> **YOUR GOAL**: Repeat exactly, and only, the lines of the entries below from the one with "Grauer Kurzrock Lugano: 1" through the one with "total: 663.00 -> 325.00", both ends included.

--- STUDY MATERIAL Enclosed Below ---

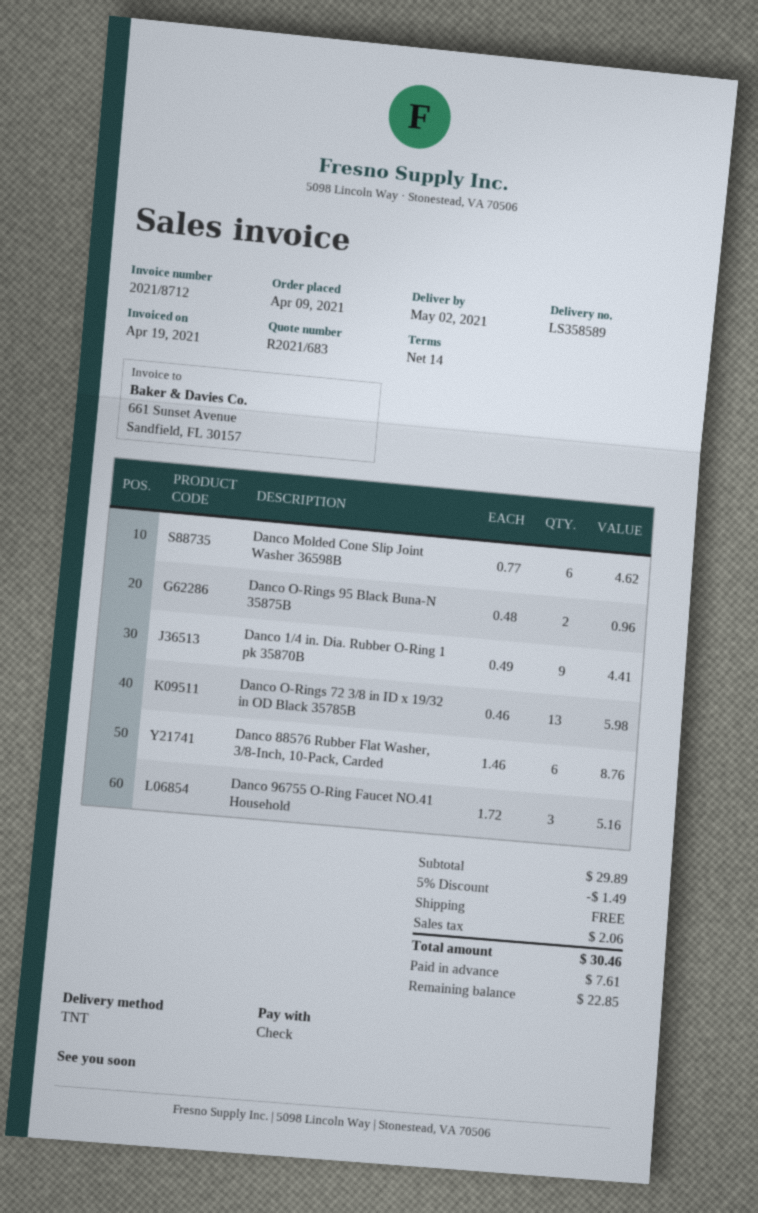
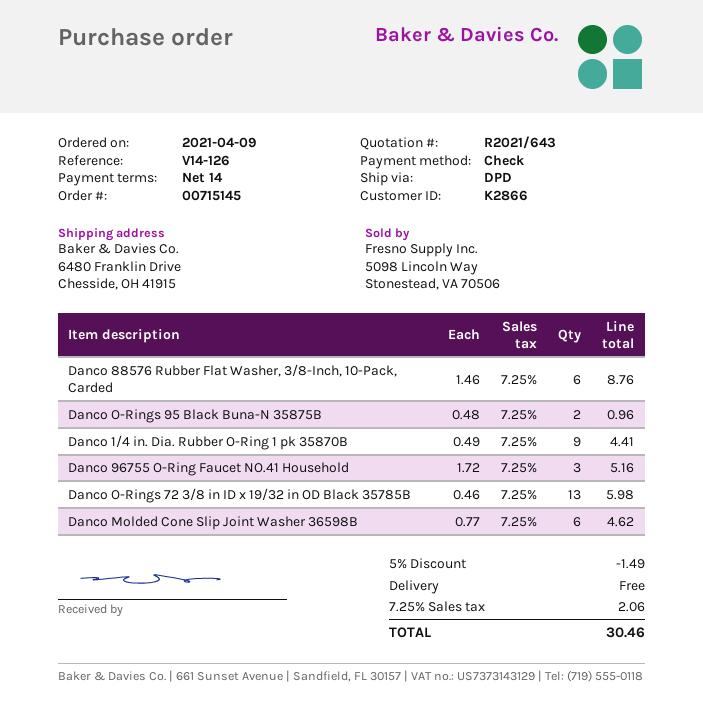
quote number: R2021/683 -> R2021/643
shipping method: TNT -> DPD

--- End of Enclosed STUDY MATERIAL ---
--- STUDY MATERIAL Enclosed Below ---

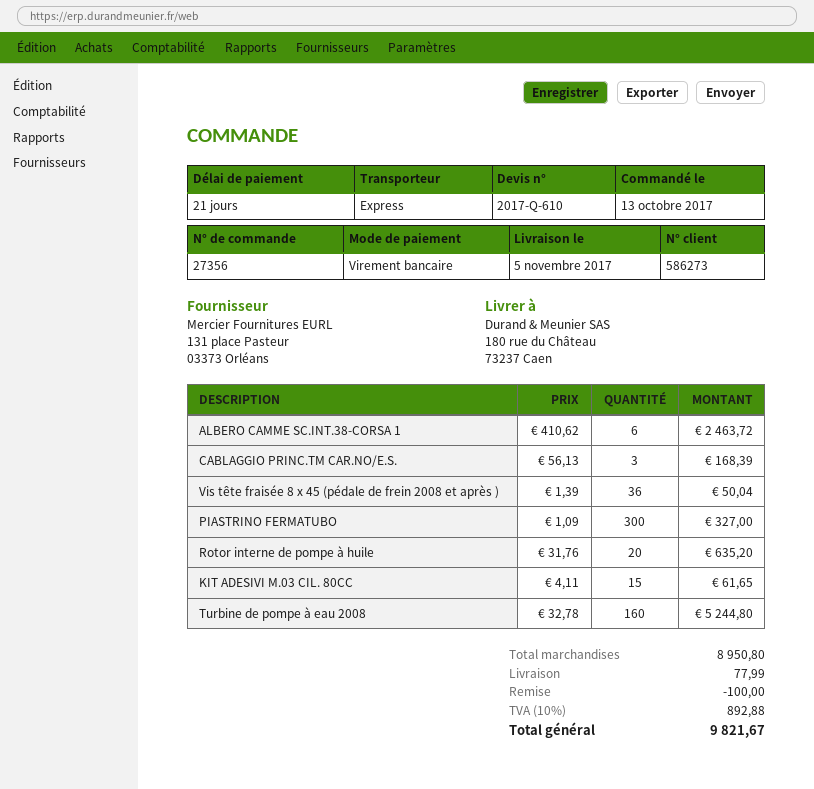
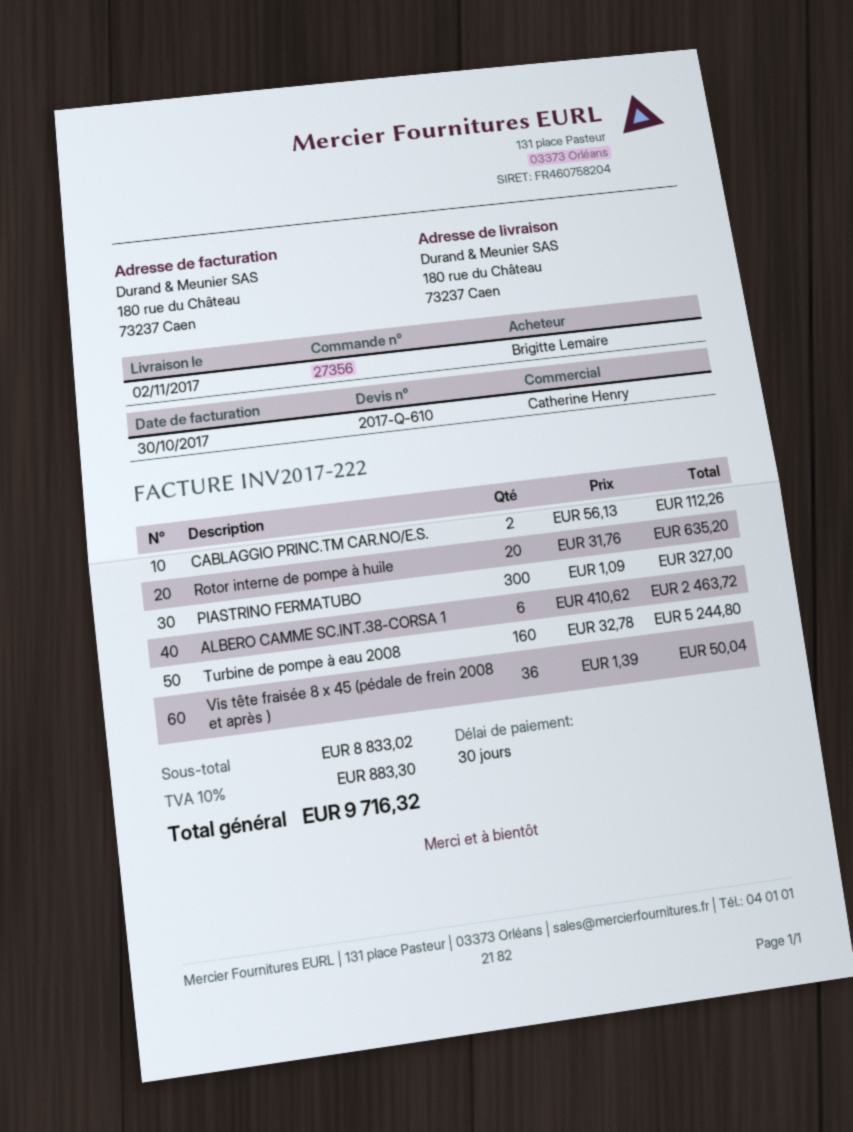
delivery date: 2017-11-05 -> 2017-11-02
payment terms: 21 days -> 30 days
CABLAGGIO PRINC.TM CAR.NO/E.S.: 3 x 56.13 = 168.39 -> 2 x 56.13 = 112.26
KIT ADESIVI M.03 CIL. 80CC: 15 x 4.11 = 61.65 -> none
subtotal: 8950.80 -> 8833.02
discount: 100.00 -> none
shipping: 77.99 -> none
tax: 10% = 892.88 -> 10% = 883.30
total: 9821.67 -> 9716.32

--- End of Enclosed STUDY MATERIAL ---
--- STUDY MATERIAL Enclosed Below ---

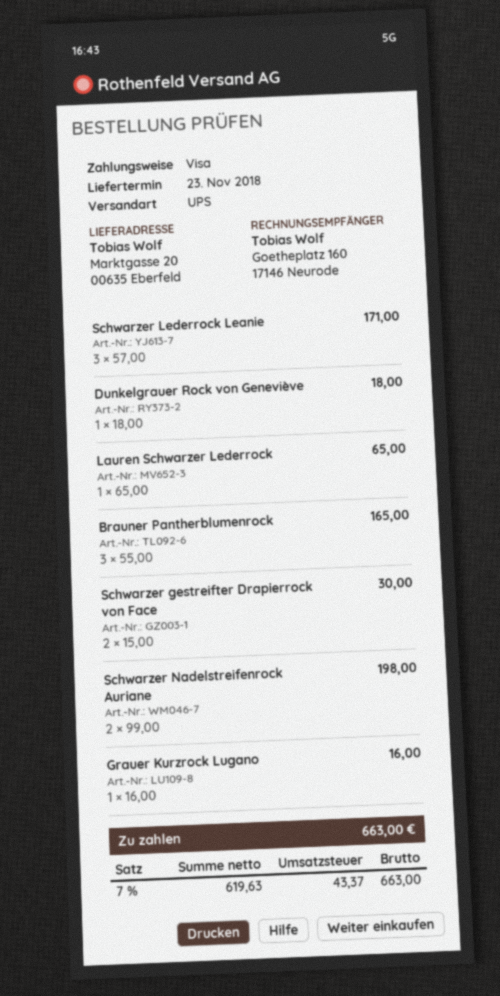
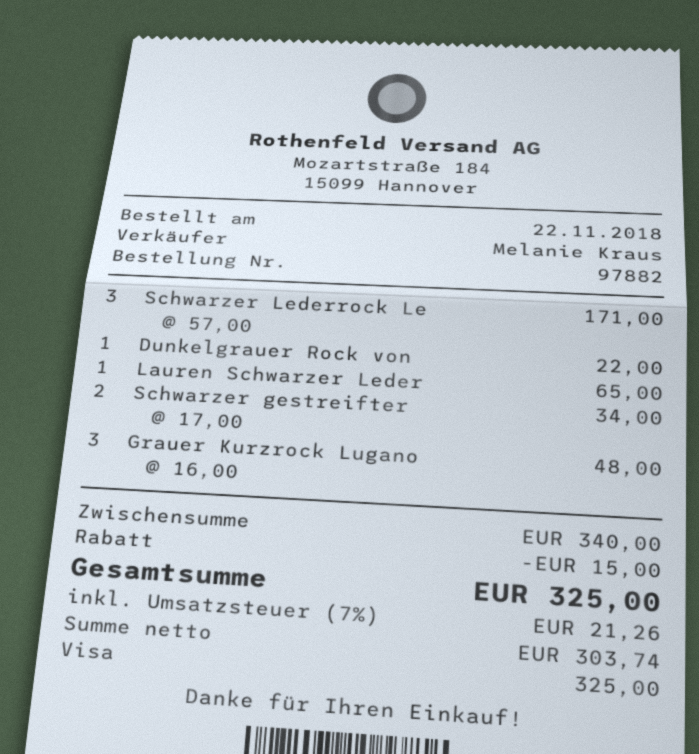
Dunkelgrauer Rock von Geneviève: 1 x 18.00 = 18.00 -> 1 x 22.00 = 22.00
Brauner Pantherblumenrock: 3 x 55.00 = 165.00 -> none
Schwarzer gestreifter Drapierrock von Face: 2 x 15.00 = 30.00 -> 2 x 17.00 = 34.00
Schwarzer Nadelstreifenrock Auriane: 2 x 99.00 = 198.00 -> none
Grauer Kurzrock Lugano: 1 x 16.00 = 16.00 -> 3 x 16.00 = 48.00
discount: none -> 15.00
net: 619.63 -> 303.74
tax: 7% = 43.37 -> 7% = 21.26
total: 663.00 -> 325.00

--- End of Enclosed STUDY MATERIAL ---

> **RESPONSE TO THE EXERCISE**:
Grauer Kurzrock Lugano: 1 x 16.00 = 16.00 -> 3 x 16.00 = 48.00
discount: none -> 15.00
net: 619.63 -> 303.74
tax: 7% = 43.37 -> 7% = 21.26
total: 663.00 -> 325.00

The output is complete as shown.